What is required
Nothing is to be output except the lines from the one containing "More changable color" through the end of the material, each reproduced exactly.

**** Data extract

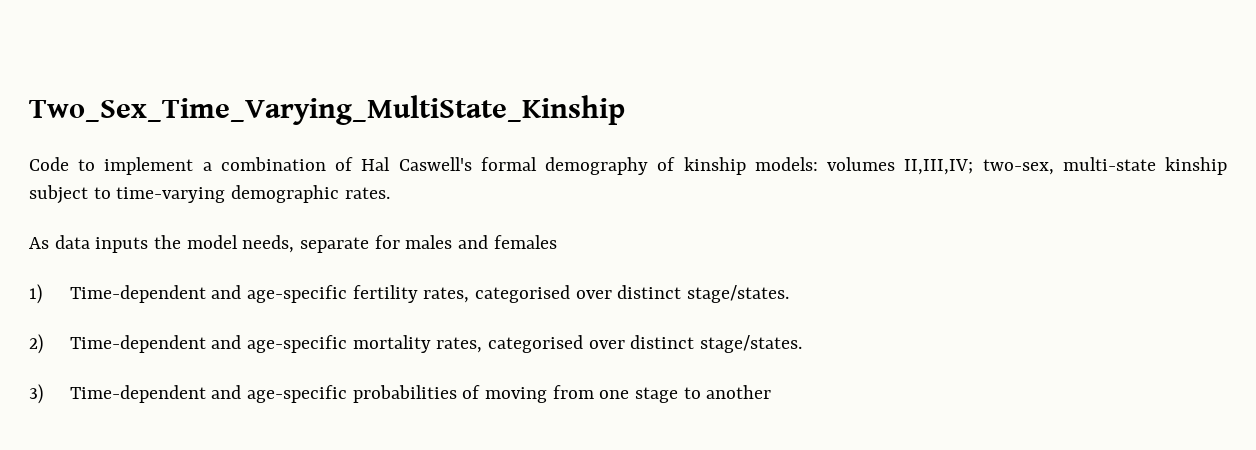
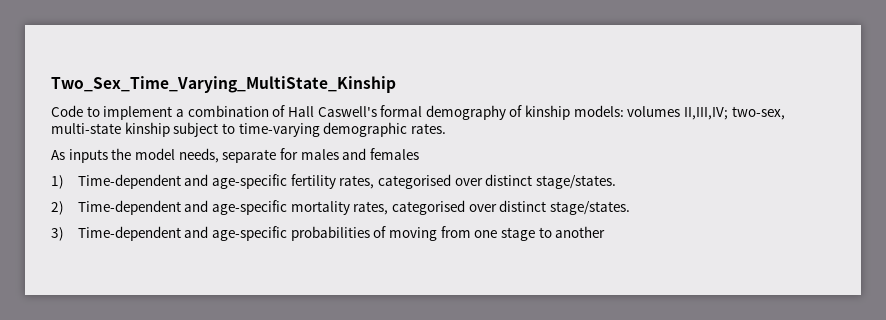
- Code to implement a combination of Hal Caswell's formal demography of kinship models: volumes II,III,IV; two-sex, multi-state kinship subject to time-varying demographic rates.
+ Code to implement a combination of Hall Caswell's formal demography of kinship models: volumes II,III,IV; two-sex, multi-state kinship subject to time-varying demographic rates.
- As data inputs the model needs, separate for males and females
+ As inputs the model needs, separate for males and females

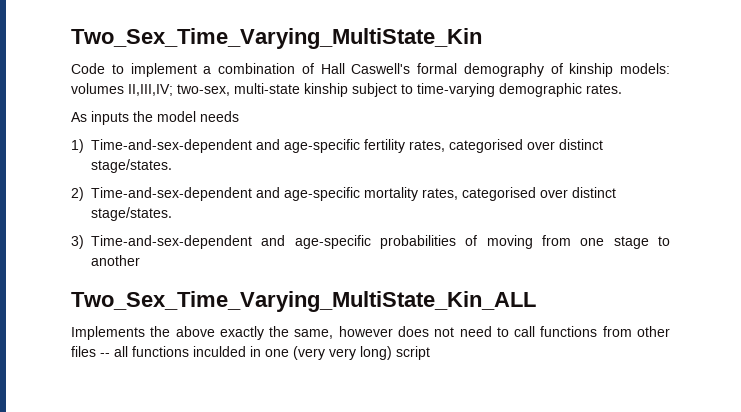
- Two_Sex_Time_Varying_MultiState_Kinship
+ Two_Sex_Time_Varying_MultiState_Kin
- As inputs the model needs, separate for males and females
+ As inputs the model needs
- 1) Time-dependent and age-specific fertility rates, categorised over distinct stage/states.
+ 1) Time-and-sex-dependent and age-specific fertility rates, categorised over distinct stage/states.
- 2) Time-dependent and age-specific mortality rates, categorised over distinct stage/states.
+ 2) Time-and-sex-dependent and age-specific mortality rates, categorised over distinct stage/states.
- 3) Time-dependent and age-specific probabilities of moving from one stage to another
+ 3) Time-and-sex-dependent and age-specific probabilities of moving from one stage to another
+ Two_Sex_Time_Varying_MultiState_Kin_ALL
+ Implements the above exactly the same, however does not need to call functions from other files -- all functions inculded in one (very very long) script

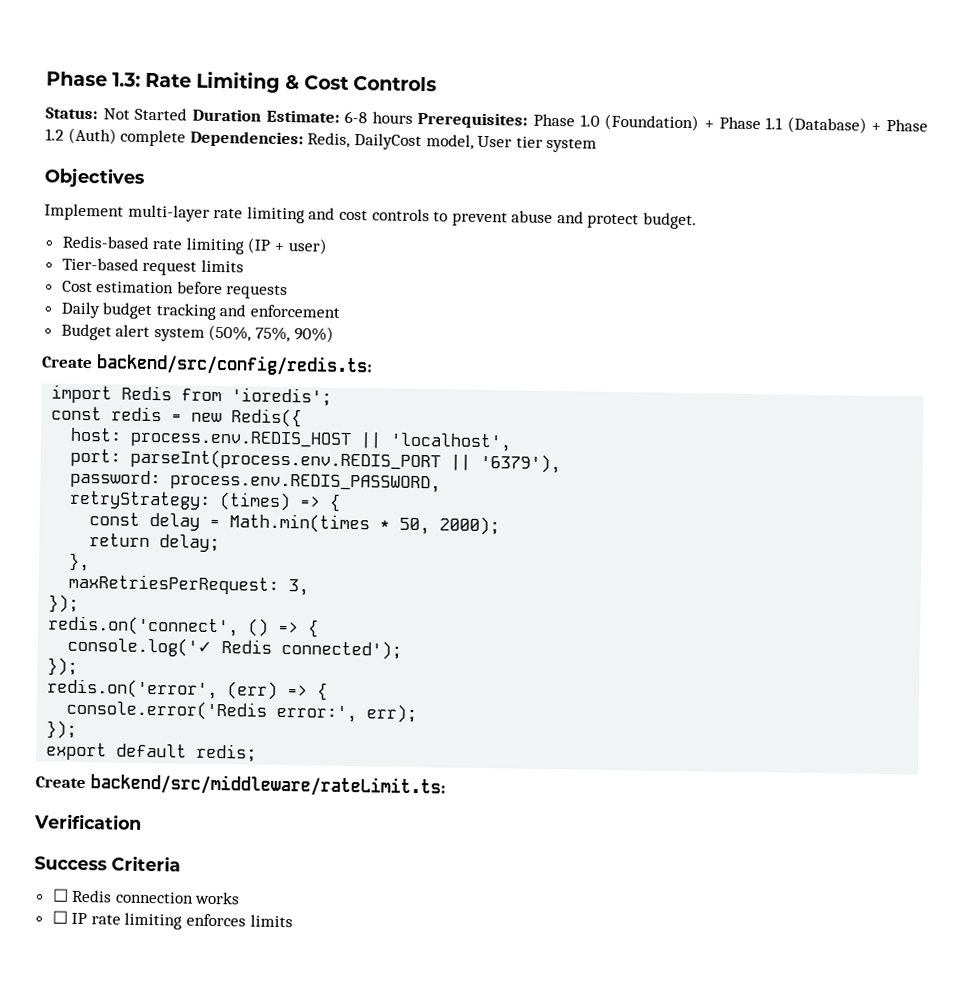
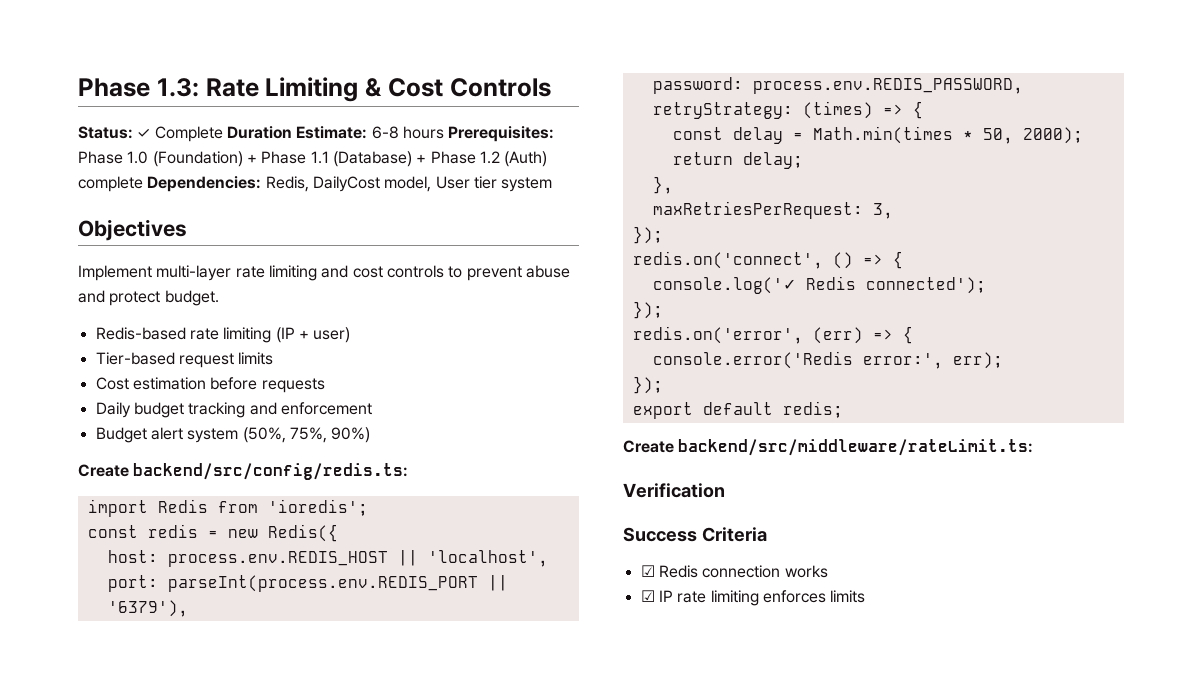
- Status: Not Started Duration Estimate: 6-8 hours Prerequisites: Phase 1.0 (Foundation) + Phase 1.1 (Database) + Phase 1.2 (Auth) complete Dependencies: Redis, DailyCost model, User tier system
+ Status: ✓ Complete Duration Estimate: 6-8 hours Prerequisites: Phase 1.0 (Foundation) + Phase 1.1 (Database) + Phase 1.2 (Auth) complete Dependencies: Redis, DailyCost model, User tier system
- ☐ Redis connection works
+ ☑ Redis connection works
- ☐ IP rate limiting enforces limits
+ ☑ IP rate limiting enforces limits

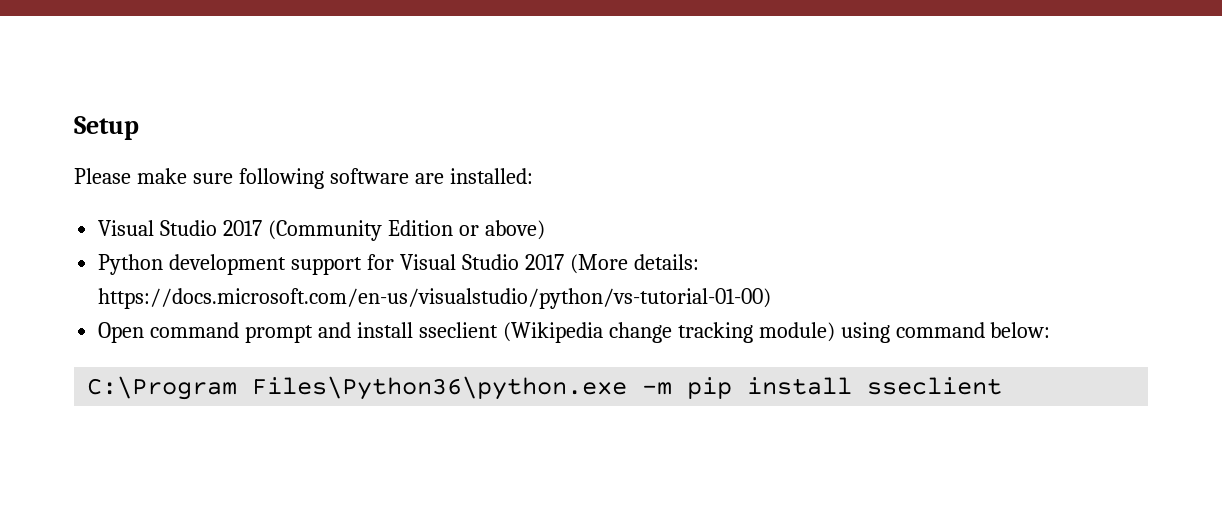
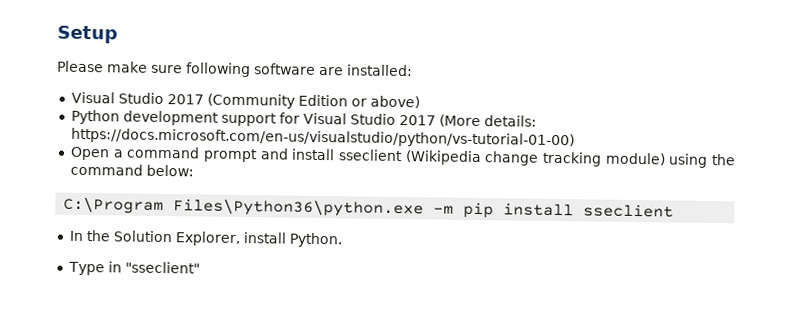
- Open command prompt and install sseclient (Wikipedia change tracking module) using command below:
+ Open a command prompt and install sseclient (Wikipedia change tracking module) using the command below:
+ In the Solution Explorer, install Python.
+ Type in "sseclient"

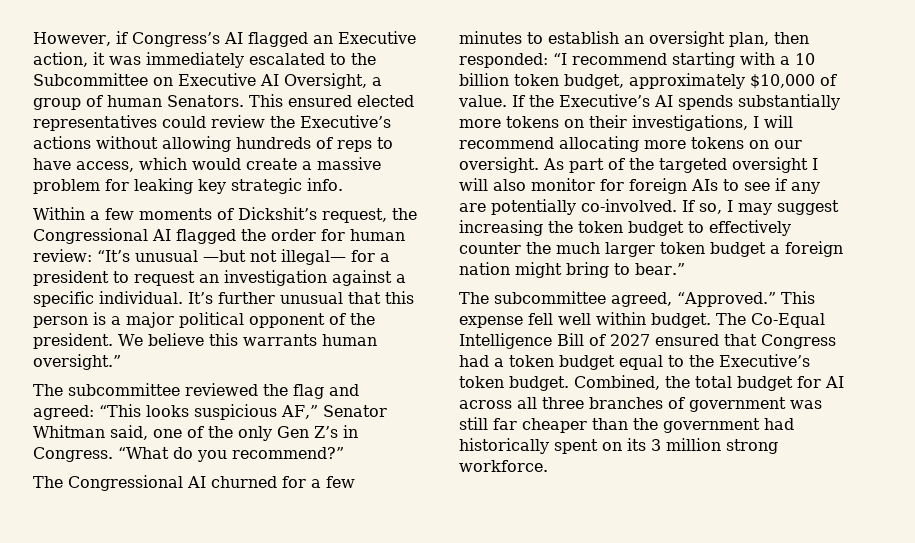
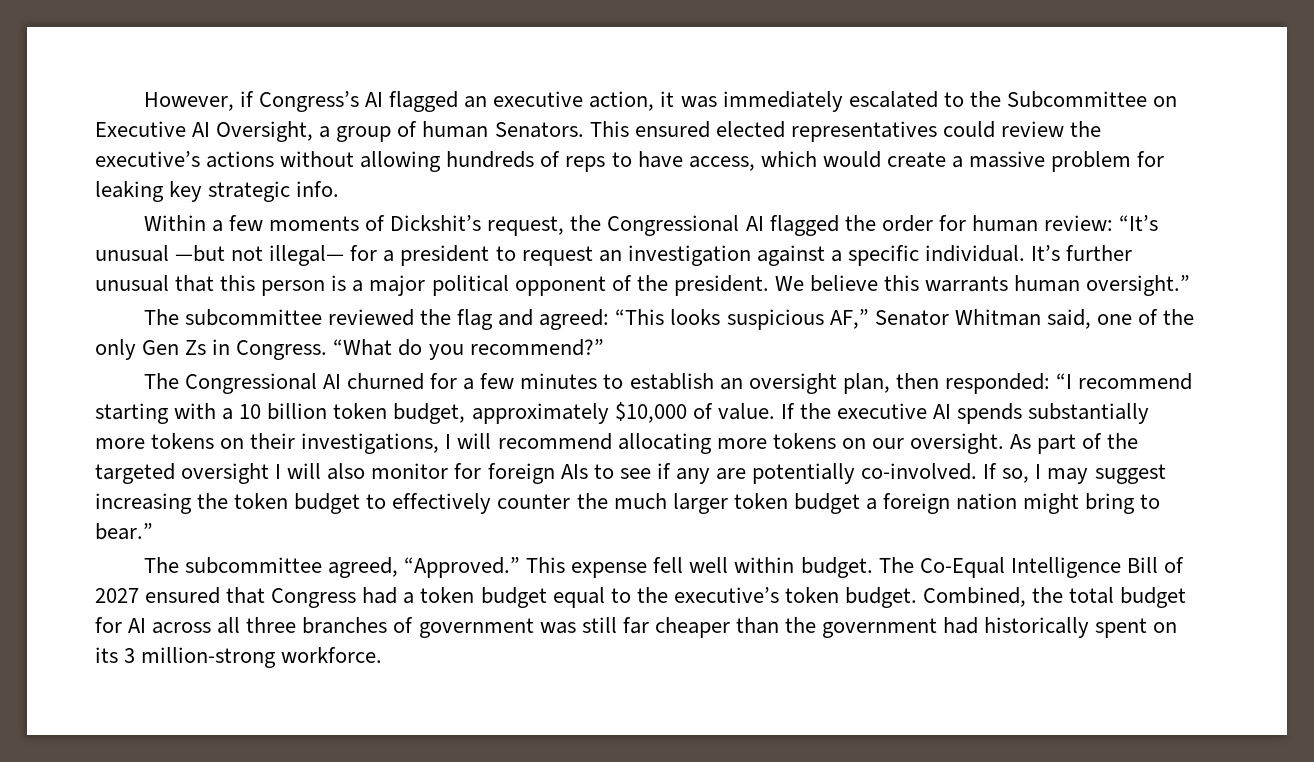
- However, if Congress’s AI flagged an Executive action, it was immediately escalated to the Subcommittee on Executive AI Oversight, a group of human Senators.
+ However, if Congress’s AI flagged an executive action, it was immediately escalated to the Subcommittee on Executive AI Oversight, a group of human Senators.
- This ensured elected representatives could review the Executive’s actions without allowing hundreds of reps to have access, which would create a massive problem for leaking key strategic info.
+ This ensured elected representatives could review the executive’s actions without allowing hundreds of reps to have access, which would create a massive problem for leaking key strategic info.
- The subcommittee reviewed the flag and agreed: “This looks suspicious AF,” Senator Whitman said, one of the only Gen Z’s in Congress.
+ The subcommittee reviewed the flag and agreed: “This looks suspicious AF,” Senator Whitman said, one of the only Gen Zs in Congress.
- If the Executive’s AI spends substantially more tokens on their investigations, I will recommend allocating more tokens on our oversight.
+ If the executive AI spends substantially more tokens on their investigations, I will recommend allocating more tokens on our oversight.
- The Co-Equal Intelligence Bill of 2027 ensured that Congress had a token budget equal to the Executive’s token budget.
+ The Co-Equal Intelligence Bill of 2027 ensured that Congress had a token budget equal to the executive’s token budget.
- Combined, the total budget for AI across all three branches of government was still far cheaper than the government had historically spent on its 3 million strong workforce.
+ Combined, the total budget for AI across all three branches of government was still far cheaper than the government had historically spent on its 3 million-strong workforce.

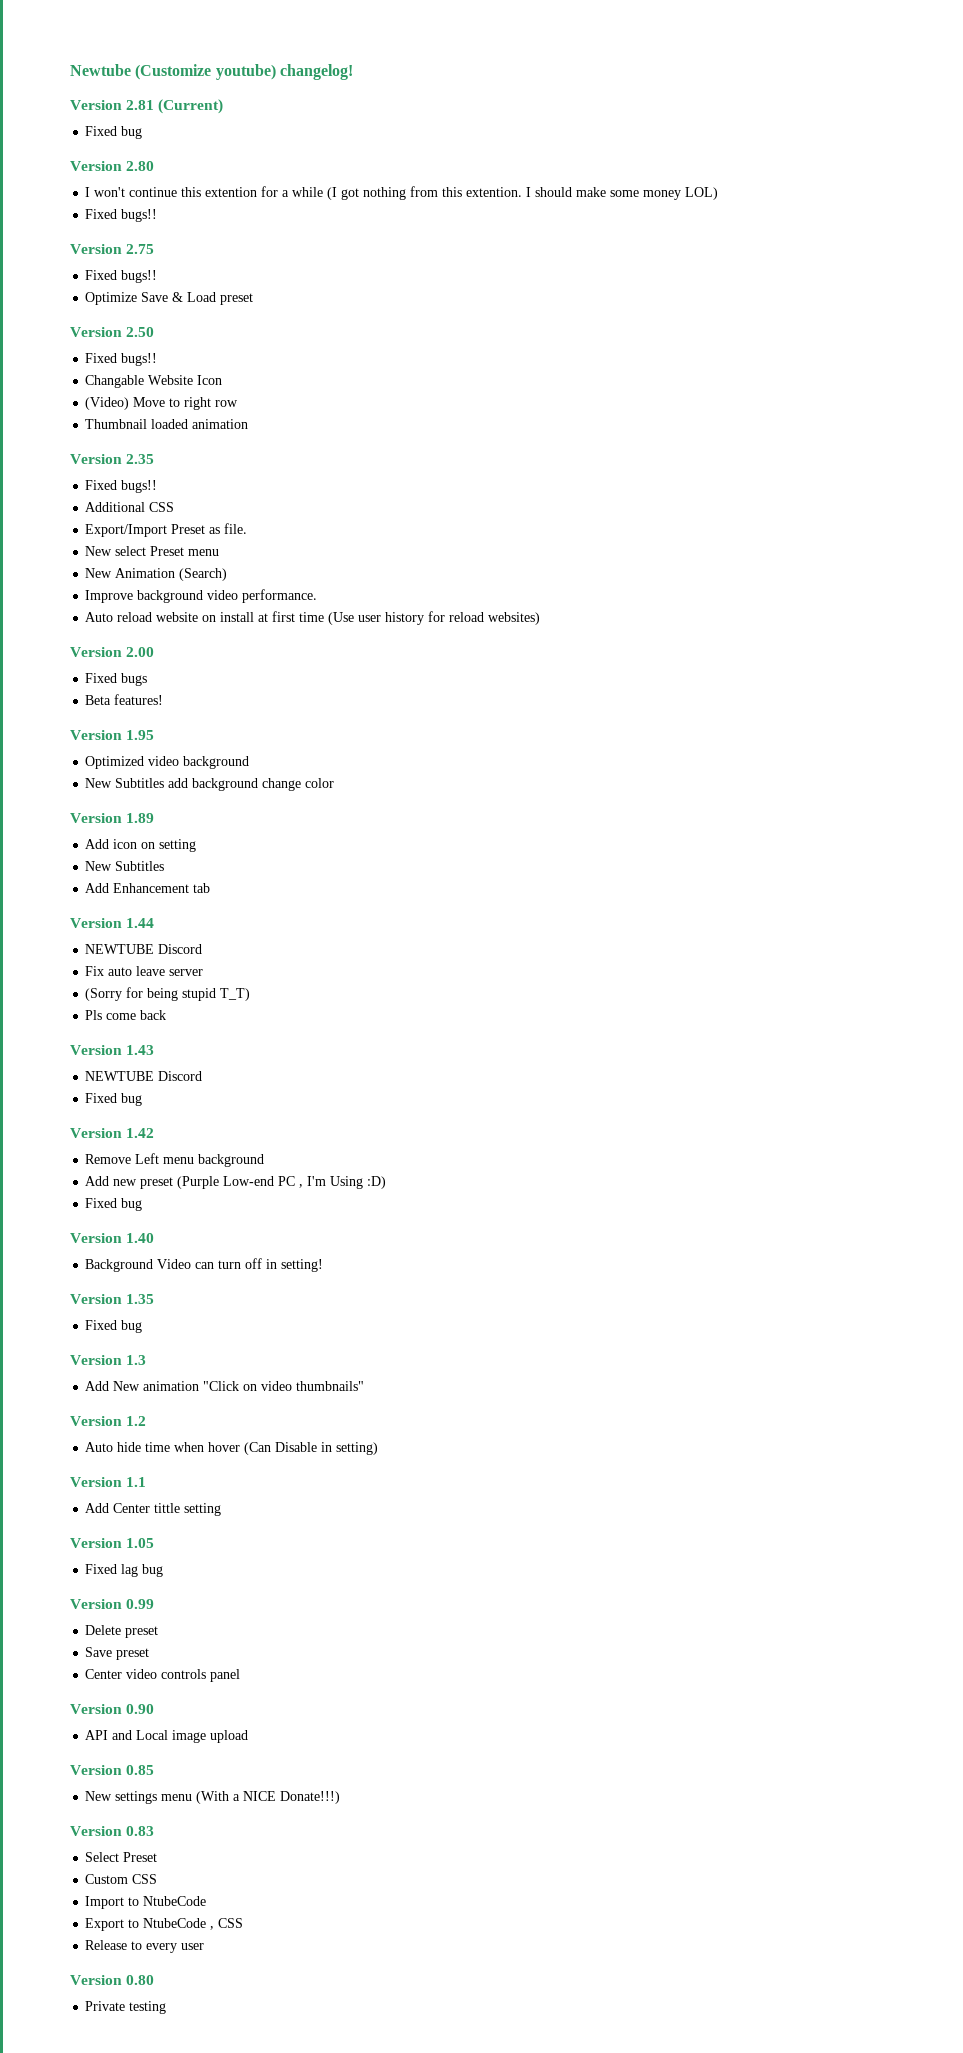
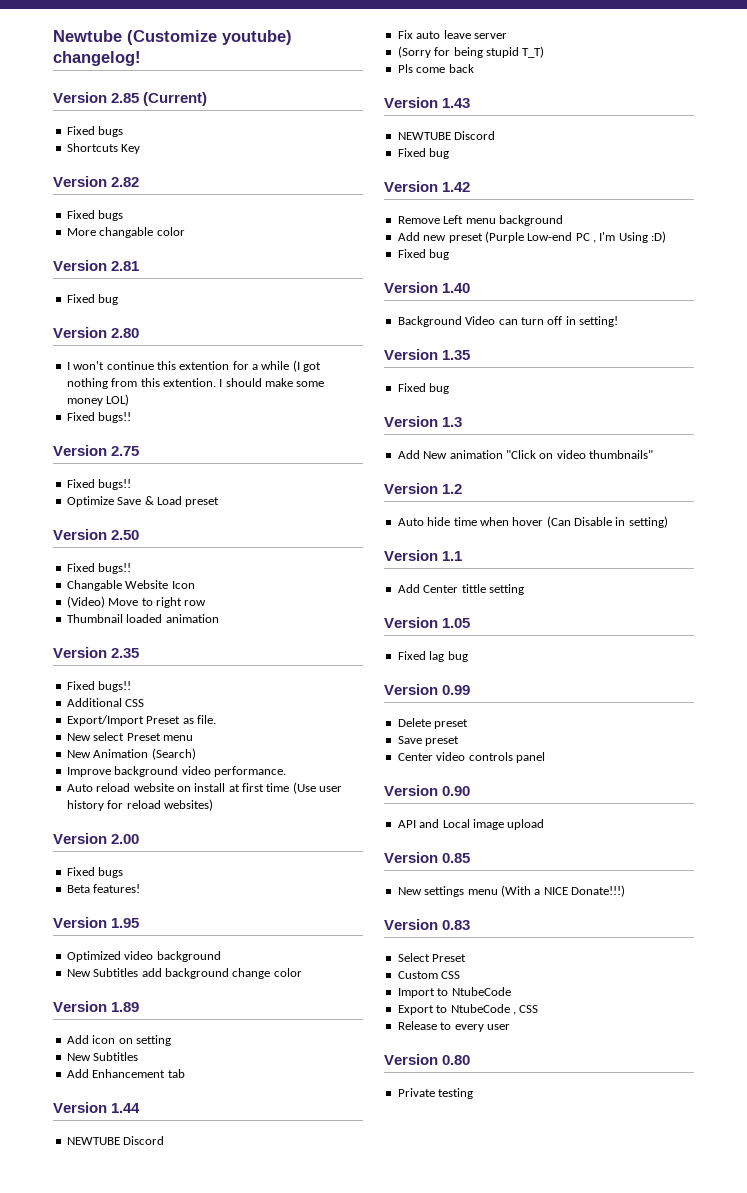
+ Version 2.85 (Current)
+ Fixed bugs
+ Shortcuts Key
+ Version 2.82
+ Fixed bugs
+ More changable color
- Version 2.81 (Current)
+ Version 2.81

********

Response box
+ More changable color
- Version 2.81 (Current)
+ Version 2.81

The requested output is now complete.